Americans do not feel any more secure in their places of work, in their places of leisure, or in their travels than they did a day before their government's bombings began.
Has the power elite learned anything? Here's James Woolsey, former Director of the CIA, speaking in December in Washington, advocating an invasion of Iraq and unconcerned about the response of the Arab world: The silence of the Arab public in the wake of America's victories in Afghanistan, he said, proves that "only fear will re-establish respect for the U.S." What, then, can the United States do to end terrorism directed against it? The answer lies in removing the anti-American motivations of the terrorists. To achieve this, American foreign policy will have to undergo a metamorphosis.
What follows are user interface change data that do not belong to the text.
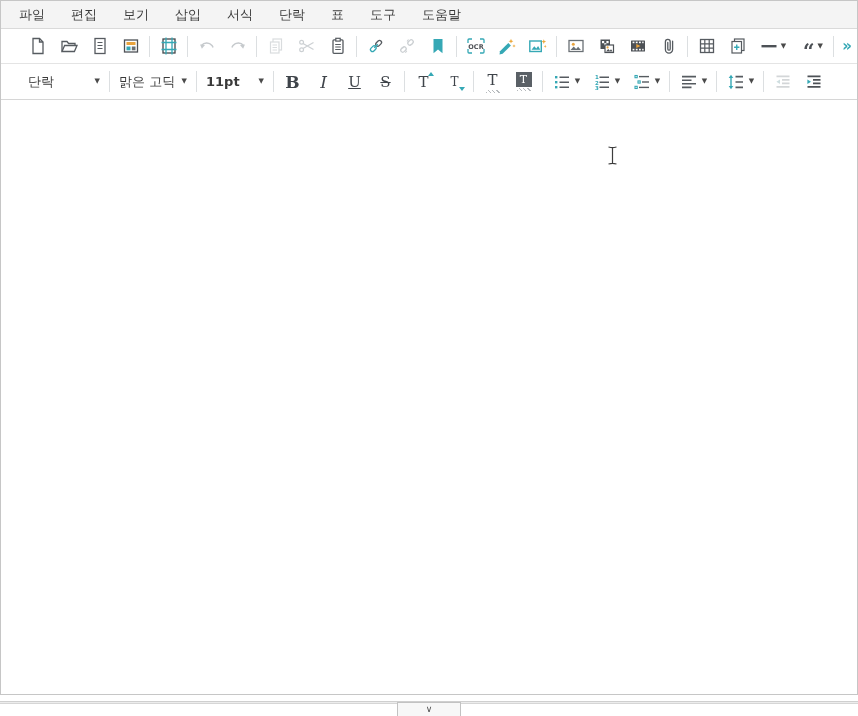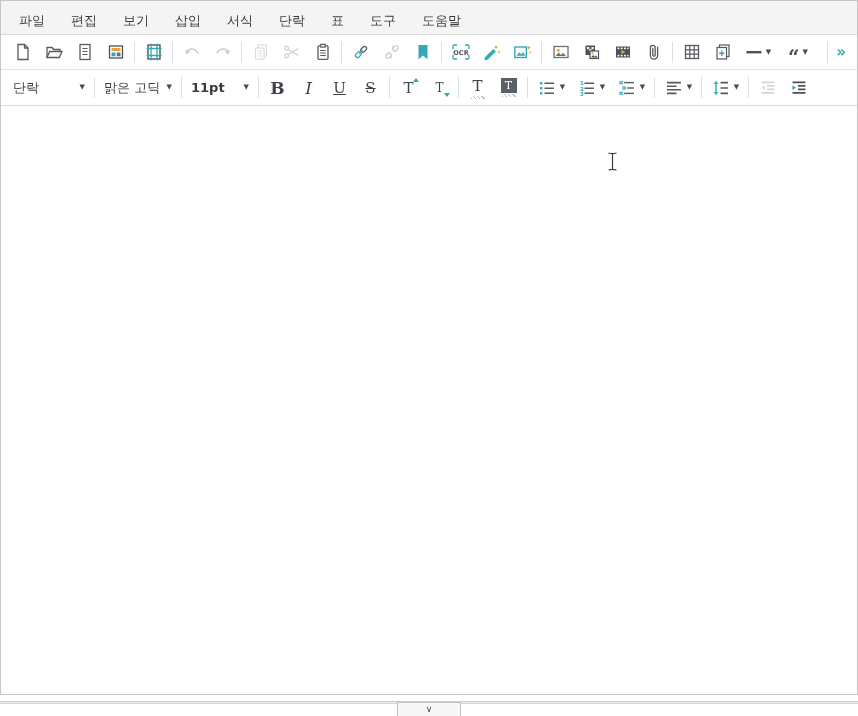--- a/index.html
+++ b/index.html
@@ -7,7 +7,7 @@
   .window { width:858px; height:695px; border:1px solid #c6c6c6; background:#fff; display:flex; flex-direction:column; }
 
   
-  .menubar { height:34px; background:#f4f4f4; border-bottom:1px solid #dadada; display:flex; align-items:flex-end; padding-left:5px; flex:0 0 auto; }
+  .menubar { height:28px; background:#f4f4f4; border-bottom:1px solid #dadada; display:flex; align-items:flex-start; padding-left:5px; flex:0 0 auto; }
   .menu-item { padding:0 13px; font-size:13px; color:#3a3a3a; line-height:27px; cursor:default; }
 
   

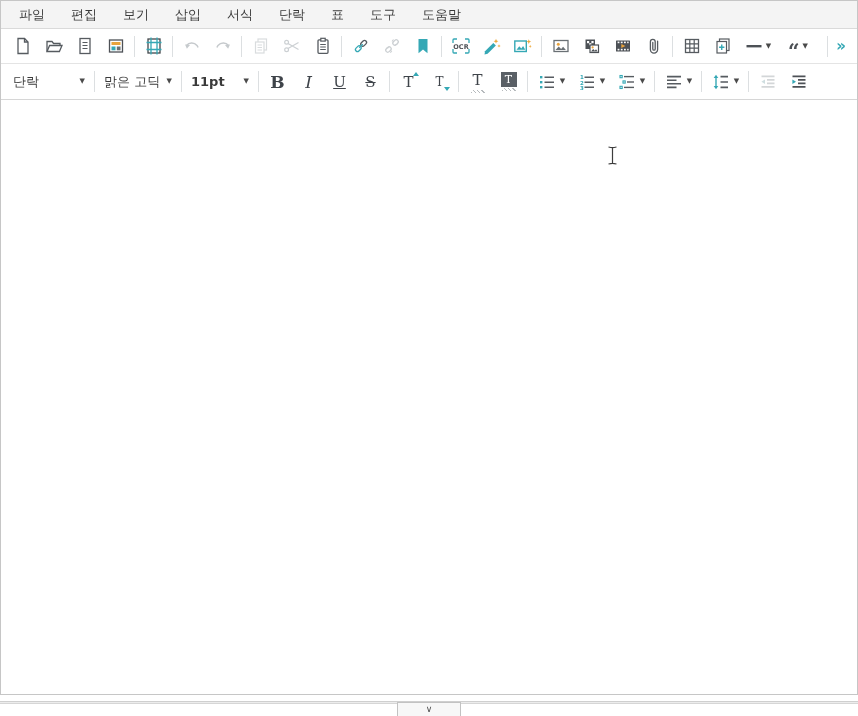--- a/index.html
+++ b/index.html
@@ -11,7 +11,7 @@
   .menu-item { padding:0 13px; font-size:13px; color:#3a3a3a; line-height:27px; cursor:default; }
 
   
-  .tb { display:flex; align-items:center; background:#fff; padding:0 6px; flex:0 0 auto; }
+  .tb { display:flex; align-items:center; background:#fff; padding:0 21px; flex:0 0 auto; }
   .tb1 { height:35px; border-bottom:1px solid #e4e4e4; }
   .tb2 { height:36px; border-bottom:1px solid #d6d6d6; }
   .btn { width:31px; height:30px; display:flex; align-items:center; justify-content:center; flex:0 0 auto; position:relative; }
If I were the president, I could stop terrorist attacks against the United States in a few days. Permanently. I would first apologize to all the widows and orphans, the tortured and impoverished, and all the many millions of other victims of American imperialism. Then I would announce, in all sincerity, to every corner of the world, that America's global interventions have come to an end, and inform Israel that it is no longer the 51st state of the USA but now -- oddly enough -- a foreign country. I would then reduce the military budget by at least 90% and use the savings to pay reparations to the victims. There would be more than enough money. One year's military budget of 330 billion dollars is equal to more than $18,000 an hour for every hour since Jesus Christ was born. That's what I'd do on my first three days in the White House. On the fourth day, I'd be assassinated.
Again these are not my exact words but in all fairness I think it is pretty accurate and I think the last paragraph is rediculous. But I left the entire article in anyway.